The findings indicate that adults who experience one or more social determinant of health (SDoH) have an increased risk of stroke.
Research has shown a link between SDoH and incident stroke, however, a recent study underscores the extent of association between the likelihood of stroke and multiple SDoH within the same individual. In fact, the stroke risk was found to be nearly two and a half times higher in adults younger than 75 with three or more SDoH compared to those with no SDoH, according to the report published in Stroke, a journal from the American Heart Association.
In the study, researchers observed the correlation between a higher risk of incident stroke and seven SDoH: race, education, income, ZIP code poverty, health insurance, social isolation, and residence in one of the 10 lowest ranked states for public health infrastructure.

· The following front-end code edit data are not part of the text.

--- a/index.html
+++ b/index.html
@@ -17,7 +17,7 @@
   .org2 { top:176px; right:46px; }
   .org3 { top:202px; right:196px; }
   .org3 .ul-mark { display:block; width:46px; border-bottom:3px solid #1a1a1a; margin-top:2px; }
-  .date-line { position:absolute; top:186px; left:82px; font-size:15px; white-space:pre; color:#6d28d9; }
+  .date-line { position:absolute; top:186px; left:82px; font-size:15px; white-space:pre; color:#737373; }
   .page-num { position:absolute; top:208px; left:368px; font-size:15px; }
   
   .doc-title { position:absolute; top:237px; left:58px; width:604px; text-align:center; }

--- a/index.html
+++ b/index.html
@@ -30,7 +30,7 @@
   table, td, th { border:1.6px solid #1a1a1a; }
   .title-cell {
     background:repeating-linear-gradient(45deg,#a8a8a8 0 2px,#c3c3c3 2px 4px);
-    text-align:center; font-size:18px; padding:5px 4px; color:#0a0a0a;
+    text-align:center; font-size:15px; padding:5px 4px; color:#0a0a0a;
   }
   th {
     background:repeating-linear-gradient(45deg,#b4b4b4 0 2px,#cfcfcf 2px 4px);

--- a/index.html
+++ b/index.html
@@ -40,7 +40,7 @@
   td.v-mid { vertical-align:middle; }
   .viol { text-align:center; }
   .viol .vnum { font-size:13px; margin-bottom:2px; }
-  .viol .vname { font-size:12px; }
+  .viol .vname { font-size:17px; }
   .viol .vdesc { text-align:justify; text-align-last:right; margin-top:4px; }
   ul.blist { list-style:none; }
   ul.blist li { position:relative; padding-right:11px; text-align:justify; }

The study observed 27, 813 Black and white adults, across the United States and the District of Columbia, age 45 or older from the Reasons for Geographic and Racial Difference in Stroke (REGARDS) Study.

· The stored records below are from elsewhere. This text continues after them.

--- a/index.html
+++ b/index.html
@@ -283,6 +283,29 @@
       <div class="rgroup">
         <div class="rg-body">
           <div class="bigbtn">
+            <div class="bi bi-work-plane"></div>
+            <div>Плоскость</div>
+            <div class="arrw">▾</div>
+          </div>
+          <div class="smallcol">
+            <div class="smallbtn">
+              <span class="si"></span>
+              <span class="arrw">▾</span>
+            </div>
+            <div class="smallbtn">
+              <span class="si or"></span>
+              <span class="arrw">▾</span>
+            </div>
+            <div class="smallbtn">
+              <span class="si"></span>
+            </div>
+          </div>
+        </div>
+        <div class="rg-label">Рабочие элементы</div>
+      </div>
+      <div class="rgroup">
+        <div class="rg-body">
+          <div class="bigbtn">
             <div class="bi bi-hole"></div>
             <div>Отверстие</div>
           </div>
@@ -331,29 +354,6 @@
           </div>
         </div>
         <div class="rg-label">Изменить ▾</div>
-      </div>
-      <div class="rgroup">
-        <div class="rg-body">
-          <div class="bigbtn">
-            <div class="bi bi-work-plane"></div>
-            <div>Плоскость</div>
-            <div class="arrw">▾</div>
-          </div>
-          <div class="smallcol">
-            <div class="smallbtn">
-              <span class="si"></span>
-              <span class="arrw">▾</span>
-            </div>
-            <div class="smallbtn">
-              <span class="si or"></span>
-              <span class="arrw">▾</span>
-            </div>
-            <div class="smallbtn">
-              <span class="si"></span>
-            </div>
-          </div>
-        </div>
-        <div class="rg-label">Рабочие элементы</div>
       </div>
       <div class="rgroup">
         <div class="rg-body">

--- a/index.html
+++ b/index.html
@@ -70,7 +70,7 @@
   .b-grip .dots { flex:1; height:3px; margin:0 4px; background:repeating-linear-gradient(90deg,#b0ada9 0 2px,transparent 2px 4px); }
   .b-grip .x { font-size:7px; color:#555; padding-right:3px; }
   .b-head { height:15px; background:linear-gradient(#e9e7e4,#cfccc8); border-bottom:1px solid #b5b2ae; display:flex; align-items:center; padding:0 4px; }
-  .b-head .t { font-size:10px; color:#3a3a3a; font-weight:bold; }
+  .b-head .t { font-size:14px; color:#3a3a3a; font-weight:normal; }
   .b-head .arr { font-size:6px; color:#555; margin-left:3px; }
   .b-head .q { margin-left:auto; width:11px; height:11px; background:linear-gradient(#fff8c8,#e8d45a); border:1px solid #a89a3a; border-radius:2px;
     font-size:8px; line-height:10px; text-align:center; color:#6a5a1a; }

Based on the alarming findings, the researchers called for more targeted interventions in younger adults more likely to experience social risk factors, such as Black women who live in impoverished neighborhoods in the Southeast. They also recommended health care professionals be more vigilant in their SDoH screening process to prevent further development of risk factors.

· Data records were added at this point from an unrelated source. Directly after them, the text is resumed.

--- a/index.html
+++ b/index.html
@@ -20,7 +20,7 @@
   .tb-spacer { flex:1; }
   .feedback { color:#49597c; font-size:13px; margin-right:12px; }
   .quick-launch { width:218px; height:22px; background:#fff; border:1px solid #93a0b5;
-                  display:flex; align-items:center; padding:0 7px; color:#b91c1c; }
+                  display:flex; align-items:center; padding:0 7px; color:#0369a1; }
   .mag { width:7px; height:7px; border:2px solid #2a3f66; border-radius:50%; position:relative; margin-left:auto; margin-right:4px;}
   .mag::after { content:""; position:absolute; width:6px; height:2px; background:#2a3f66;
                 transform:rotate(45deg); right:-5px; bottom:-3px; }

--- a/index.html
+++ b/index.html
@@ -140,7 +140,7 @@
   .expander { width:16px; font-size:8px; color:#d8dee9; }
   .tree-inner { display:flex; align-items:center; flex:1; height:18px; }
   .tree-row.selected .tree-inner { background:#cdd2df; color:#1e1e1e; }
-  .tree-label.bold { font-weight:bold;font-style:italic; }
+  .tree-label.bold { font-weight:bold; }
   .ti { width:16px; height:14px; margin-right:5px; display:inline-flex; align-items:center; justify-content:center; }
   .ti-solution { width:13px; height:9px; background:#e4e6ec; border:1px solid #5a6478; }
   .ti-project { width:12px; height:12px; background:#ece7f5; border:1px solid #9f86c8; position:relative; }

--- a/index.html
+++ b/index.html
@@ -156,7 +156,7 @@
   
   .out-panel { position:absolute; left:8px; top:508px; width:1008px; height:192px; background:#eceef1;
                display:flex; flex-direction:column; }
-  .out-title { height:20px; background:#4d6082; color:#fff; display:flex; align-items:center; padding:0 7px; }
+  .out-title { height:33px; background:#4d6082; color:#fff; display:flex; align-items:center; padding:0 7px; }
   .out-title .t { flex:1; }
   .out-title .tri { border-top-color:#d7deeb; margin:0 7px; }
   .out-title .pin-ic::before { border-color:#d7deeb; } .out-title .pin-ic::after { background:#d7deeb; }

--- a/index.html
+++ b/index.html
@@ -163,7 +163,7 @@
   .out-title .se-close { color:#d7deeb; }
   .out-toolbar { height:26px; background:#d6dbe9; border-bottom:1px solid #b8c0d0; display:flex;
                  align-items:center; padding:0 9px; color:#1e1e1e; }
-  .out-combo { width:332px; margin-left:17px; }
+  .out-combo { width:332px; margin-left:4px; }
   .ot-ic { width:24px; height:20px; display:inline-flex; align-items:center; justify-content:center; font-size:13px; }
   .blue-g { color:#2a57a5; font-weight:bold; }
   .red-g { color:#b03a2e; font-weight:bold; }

“Although eradicating SDOH may be beyond the scope of individual physicians or health systems, our study adds to understanding the crucial role of SDOH in impacting health outcomes. Durable policy solutions are needed to eliminate the deleterious influences of SDOH on health outcomes, especially for adults younger than 75 years,” wrote study authors.
“Ample evidence shows that there is need for continued improvement in the prevention of and control of stroke risk factors such as behavioral interventions to help people to quit smoking, eat a healthy diet, and be physically active.”